The local currency declined against the United States dollar on the parallel market, popularly called the black market, by N2 from N470 it traded last week to N472 on Monday.
Against the British Pound, the Naira remained unchanged at N575, its lowest in three years. The story wasn’t different with the Euro single currency as Naira succumbed to pressure and plunged by N5 from the N520 it exchanged on Friday to N525.
This decline did not stop on the black market as Investors and Exporters Foreign Exchange Window witness similar depreciation.
The Naira declined to N388.50 against the United States dollar on the I&E FX window, down from N388.40 it opened the day.
Also, activities on the window remained low as investors traded $38.72 million in turnover volume.
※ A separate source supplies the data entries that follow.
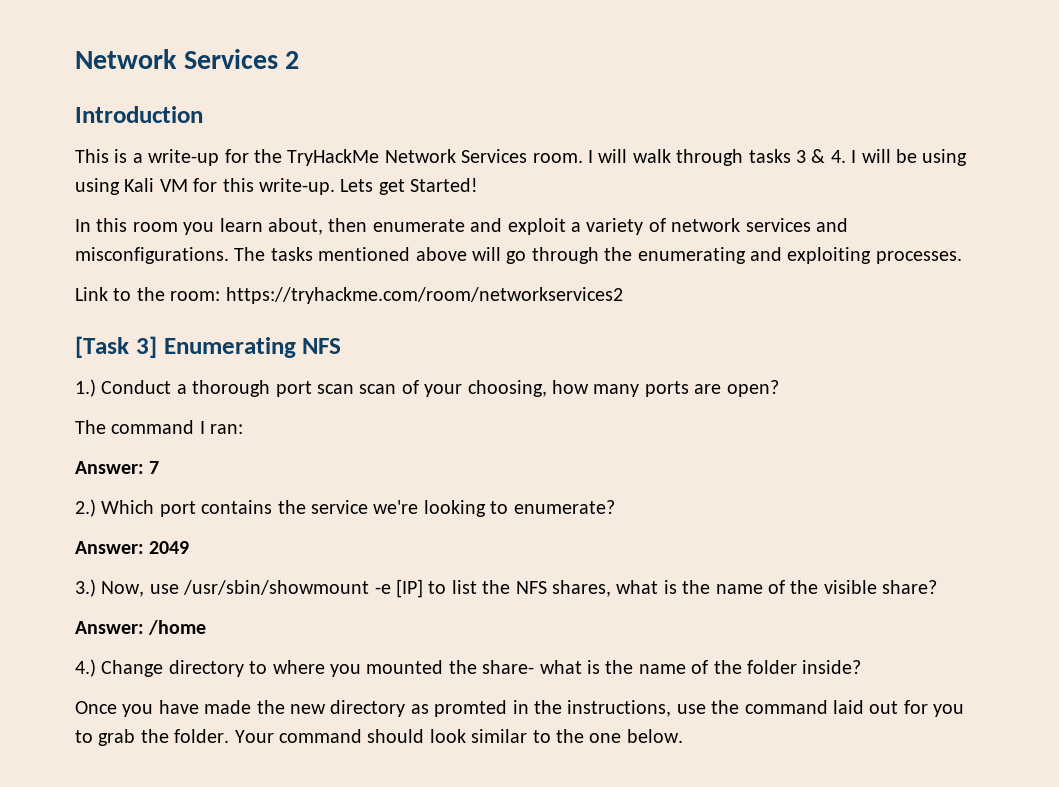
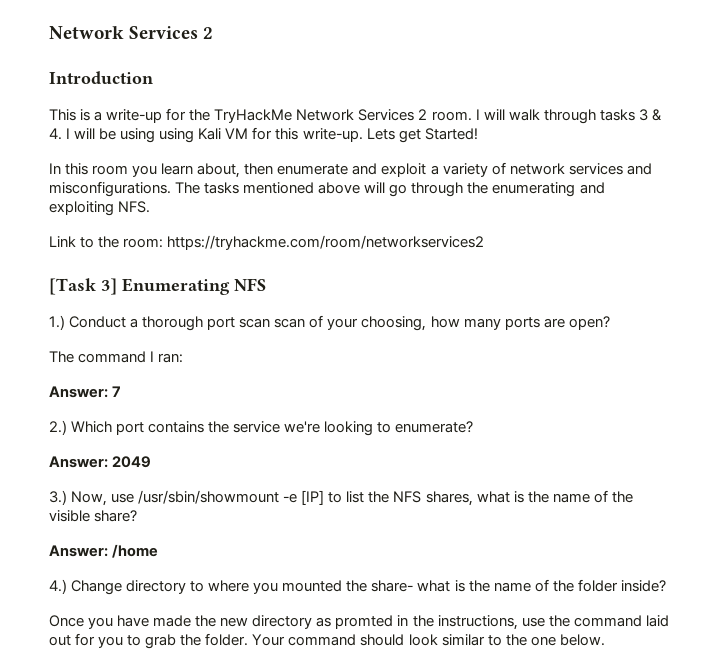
- This is a write-up for the TryHackMe Network Services room.
+ This is a write-up for the TryHackMe Network Services 2 room.
- The tasks mentioned above will go through the enumerating and exploiting processes.
+ The tasks mentioned above will go through the enumerating and exploiting NFS.

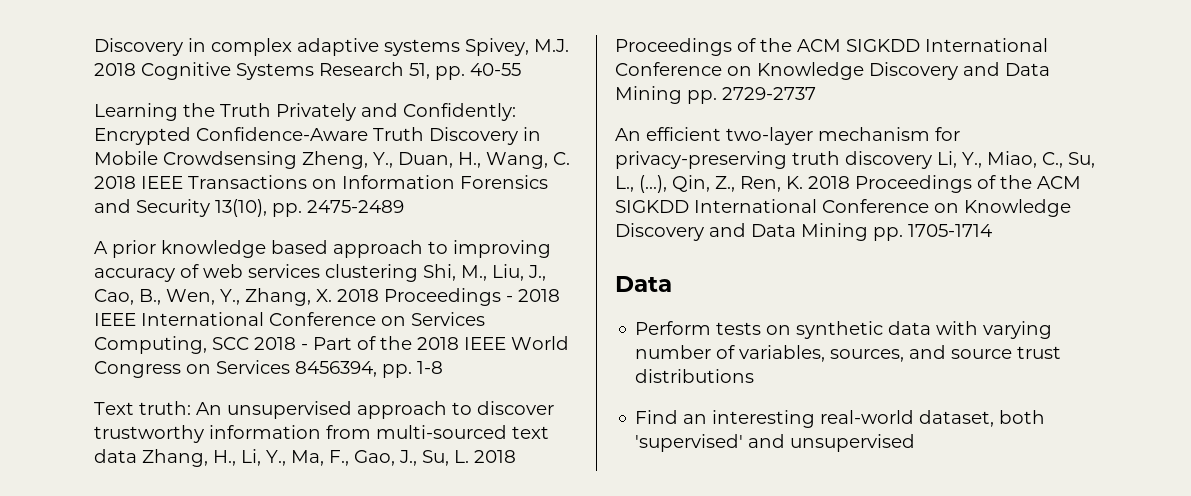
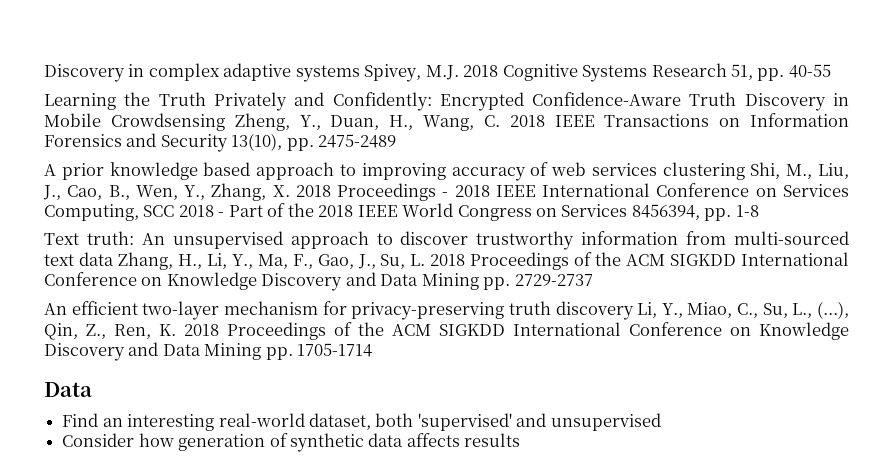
- Perform tests on synthetic data with varying number of variables, sources, and source trust distributions
+ Consider how generation of synthetic data affects results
While the official rate stipulated by the Central Bank of Nigeria remained at N381 to a US dollar, persistent dollar scarcity continues to weigh on the Naira outlook.
Nigeria’s foreign reserves, used to back the Naira, has been on a downward trend since peaking at $45 billion in June 2019 and currently stood at $36 billion, according to the data from the central bank.
With crude oil trading at $42 per barrel and foreign capital inflow fading away due to global economic uncertainties, businesses and investors are worried the apex bank would soon lose its ability to intervene at the local forex market or support the Naira.
Also, the recent activity of the central bank at unifying the nation’s forex rate after years of saying no alluded to its fading prowess to defend the Naira.
Meanwhile, the central bank-led monetary policy committee on Monday maintained a 12.5 percent benchmark rate.
Mr. Godwin Emefiele, the Governor, CBN, said eight of the 10 members committee voted to maintain the current rates while the remaining two voted for further reduction in rates.
The governor said the members left the rate unchanged to assess the impacts of the recent 100-basis-points rate cut from 13.5 percent to 12.5 percent on the economy as a whole.